А в следующей палате уж радостно насторожились, ждут. Усаживаются чинненько; наспех, по-мужски неумело, наводят экстренную чистоту. А тот, кому предписано лежать, срочно укладывается на койку, хотя только что вот-вот ораторствовал. Говорят сдержанным, тихим голосом, благонравно. И чутко прислушиваются к соседней палате: скоро ли Ольга Александровна покинет ее и перейдет к ним. Выставляют возле двери "махального". И попробуй-ка не зайди: обида!
Однако что ж греха таить, неймет иных солдатиков "благонравие" даже и в присутствии "самой"! Вот она проходит коридором, Ольга Александровна Шатрова, статная, но и легкая в поступи. Упруго вздрагивают при каждом шаге ее точеные, полные икры, туго схваченные прозрачным чулком.
У окна, под филодендроном, трое выздоравливающих солдат. Один постарше и двое молодых. Молодые, оба, долго провожают ее глазами. Потом один из них, вздохнув, толкает локтем товарища и, лукаво подмигивая, говорит:
- Икорца-то у нее, а, Андрюша? Тебе бы таку!
Тот смущен, покраснел, не знает, что ответить:
- Да ну тебя!..
Вмешивается старший. Устыжает:
- Полно тебе!.. Уж вовсе неладное несешь!
Одернутый его замечанием, молодой солдат сначала будто бы оторопел, а затем впадает в обиду:
- А что я? Ну что я такого сказал?!
И добавляет угрюмо и рассудительно:
- От слова ей не сталось!
Старый солдат отцовски-ворчливо:
- На выписку вас пора, хворостиной - на выгул!
Когда Костя Ермаков вслед за Ольгой Александровной вышел от Степана, она велела ему пройти с нею в ее кабинет - поговорить о состоянии брата. И удивительно: словно задуваемый на ветру и упорно не хотящий гаснуть огонек свечки, вспыхнула вдруг в душе Константина трепетная надежда, что еще не все кончено для Степана, если он - на таких руках, на руках этой ясной и взором и душою женщины в строгом, почти монашеском одеянии - в белой сестринской косынке с открылками по плечам и в черном наголовнике, с ярким красным знаком равноконечного креста на груди.

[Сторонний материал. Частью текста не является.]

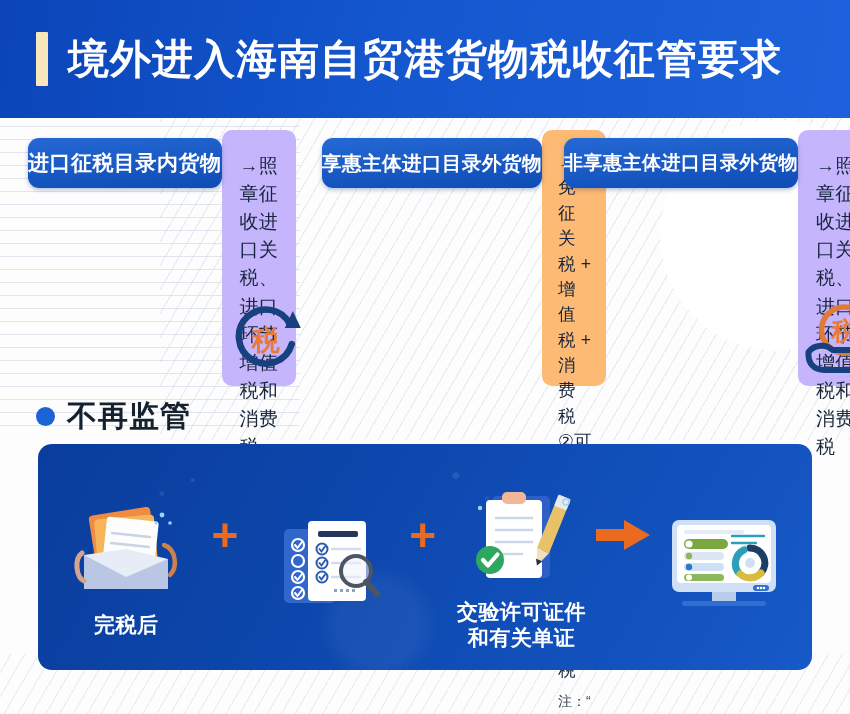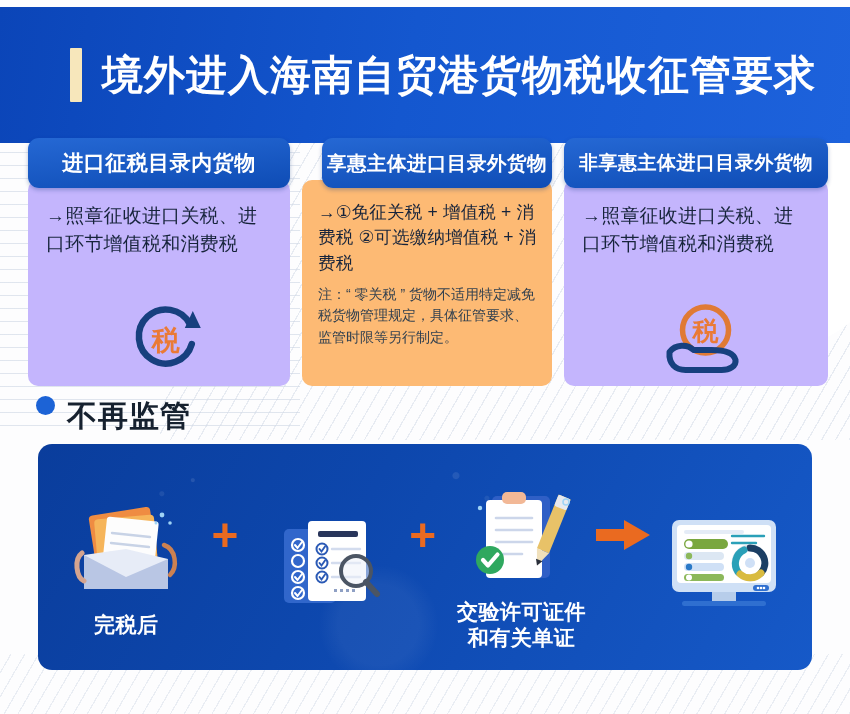--- a/index.html
+++ b/index.html
@@ -44,44 +44,44 @@
     position: absolute; left: 0; bottom: 0; width: 850px; height: 60px;
     background: repeating-linear-gradient(
        -60deg,
        rgba(205,214,228,0.40) 0px, rgba(205,214,228,0.40) 1.2px,
        rgba(0,0,0,0) 1.2px, rgba(0,0,0,0) 12px);
     pointer-events: none;
   }
 
   
   .banner {
-    position: absolute; left: 0; top: 7px; width: 850px; height: 136px;
+    position: absolute; left: 0; top: 0; width: 850px; height: 118px;
     background: linear-gradient(100deg, #0b45b8 0%, #1457cf 48%, #1d62dc 100%);
-    display: flex; align-items: center; justify-content: center;
+    display: flex; align-items: center;
   }
   .banner-accent {
     width: 12px; height: 54px; background: #f7e7bb;
     margin-left: 36px; margin-right: 20px; flex: none;
     border-radius: 1px;
   }
   .banner-title {
     color: #ffffff;
     font-size: 41px;
     font-weight: bold;
     letter-spacing: 1px;
     white-space: nowrap;
   }
 
   
   .cards {
     position: absolute; left: 28px; top: 138px;
     width: 800px; height: 248px;
     display: flex; gap: 12px;
   }
-  .card { position: relative; display: flex; flex-direction: column; }
+  .card { position: relative; display: flex; flex-direction: row; }
   .card.c1 { width: 262px; }
   .card.c2 { width: 250px; }
   .card.c3 { width: 264px; }
 
   .card-head {
     position: relative; z-index: 2;
     height: 50px; border-radius: 11px;
     background: linear-gradient(175deg, #2568d4 0%, #0e4cb5 100%);
     box-shadow: 0 2px 4px rgba(10,50,120,0.30);
     display: flex; align-items: center; justify-content: center;
@@ -117,21 +117,21 @@
     transform: translateX(-40%);
   }
   .icon-tax-hand {
     position: absolute; left: 50%; bottom: 4px;
     transform: translateX(-44%);
   }
 
   
   .sec-title {
     position: absolute; left: 36px; top: 396px;
-    display: flex; align-items: flex-start; gap: 12px;
+    display: flex; align-items: center; gap: 12px;
   }
   .sec-dot {
     width: 19px; height: 19px; border-radius: 50%;
     background: #1c63d6; flex: none;
   }
   .sec-label {
     color: #16212f; font-size: 30px; font-weight: bold; letter-spacing: 1px;
   }
 
   

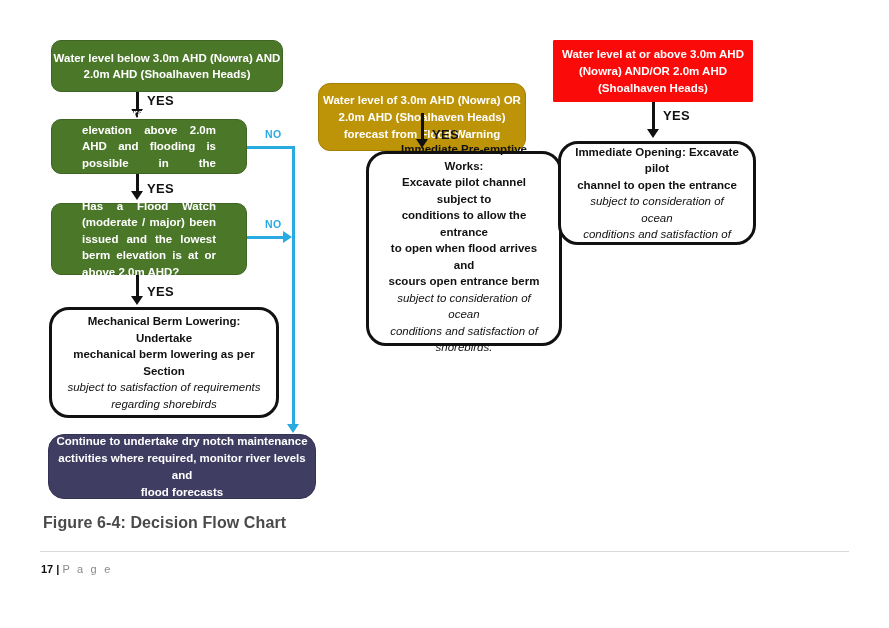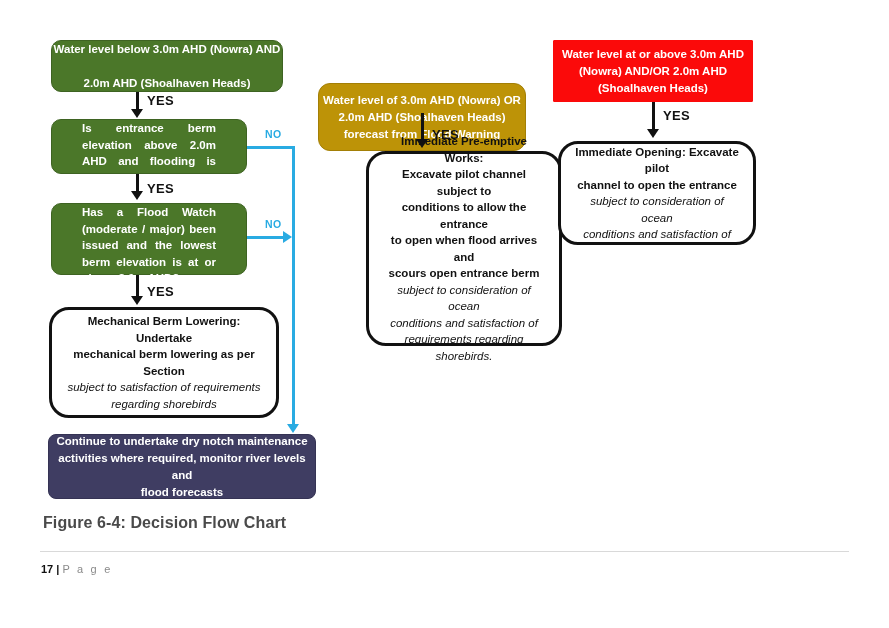--- a/index.html
+++ b/index.html
@@ -13,32 +13,32 @@
   .node{
     position:absolute;box-sizing:border-box;
     display:flex;flex-direction:column;align-items:center;justify-content:center;
     text-align:center;
   }
   .node .ln{display:block;width:100%;}
 
   
   .box-green{
     background:#4b7729;border:1px solid #3e6322;border-radius:10px;
-    color:#ffffff;font-weight:bold;font-size:11.5px;line-height:16.5px;justify-content:space-between;
+    color:#ffffff;font-weight:bold;font-size:11.5px;line-height:16.5px;
   }
   .box-gold{
     background:#bd9307;border:1px solid #a37f06;border-radius:12px;
     color:#ffffff;font-weight:bold;font-size:11.5px;line-height:17px;
   }
   .box-red{
     background:#fb0a0a;border:1px solid #fb0a0a;border-radius:1px;
     color:#ffffff;font-weight:bold;font-size:11.5px;line-height:17px;
   }
   .box-purple{
-    background:#3f3d62;border:1px solid #353354;border-radius:8px;
+    background:#3f3d62;border:1px solid #353354;border-radius:16px;
     color:#ffffff;font-weight:bold;font-size:11.5px;line-height:17px;
   }
   
   .box-white{
     background:#ffffff;border:3px solid #111111;border-radius:20px;
     color:#111111;
   }
   .box-white .bold{font-weight:bold;font-size:11.5px;line-height:16.5px;}
   .box-white .ital{font-style:italic;font-size:11.5px;line-height:16.5px;}
 
@@ -156,21 +156,20 @@
 
   <div class="node box-white" style="left:330px;top:151px;width:196px;height:195px;margin-left:36px;">
     <div class="centerpad">
       <span class="ln bold">Immediate Pre-emptive Works:</span>
       <span class="ln bold">Excavate pilot channel subject to</span>
       <span class="ln bold">conditions to allow the entrance</span>
       <span class="ln bold">to open when flood arrives and</span>
       <span class="ln bold">scours open entrance berm</span>
       <span class="ln ital">subject to consideration of ocean</span>
       <span class="ln ital">conditions and satisfaction of</span>
-      <span class="ln ital">requirements regarding</span>
       <span class="ln ital">shorebirds.</span>
     </div>
   </div>
 
   <div class="node box-red" style="left:553px;top:40px;width:200px;height:62px;">
     <span class="ln">Water level at or above 3.0m AHD</span>
     <span class="ln">(Nowra) AND/OR 2.0m AHD</span>
     <span class="ln">(Shoalhaven Heads)</span>
   </div>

Высокая, двухстворчатая дверь ее кабинета почти всегда была распахнута. Это означало, что каждый, у кого до нее есть дело, может войти. Особой приемной не было. Возле дверей поставлены были кресла для ожидающих приема.
Кабинет Шатровой был светел от огромных, цельного стекла, окон. Ее письменный стол с большим ящиком телефона, ручку коего иной раз неутомимо накручивала Кира Кошанская, восседавшая тут же за своим машинным столиком, был вдвинут в каменное полукружие, в абсиду стены, так, что свет падал не только сзади, но и с боков.
Убранство комнаты было строго деловое. И только большой цветок в хрустальном узком стакане на письменном столе Шатровой веял женственностью. Башкин неукоснительно и впрямь опустошал свои оранжереи для госпиталя Ольги Александровны. Один цветок из этих щедрых приношений заводчика она ставила на стол, остальные отправляла в палаты солдат и офицеров.
За окном отвесно падал безветренный, тихий снег. Крупные, пухлые снежины. Их было так много, что они казались темными против неба.
Ольга Александровна пропустила впереди себя Костю, закрыла обе половинки двери. Киры Кошанской не было.
- Ну, что ж, Костенька, давай поговорим... Вот что записали врачи... - И она стала раскрывать было своими белоснежными, узкими перстами выхоленной руки скорбный лист - историю болезни Степана.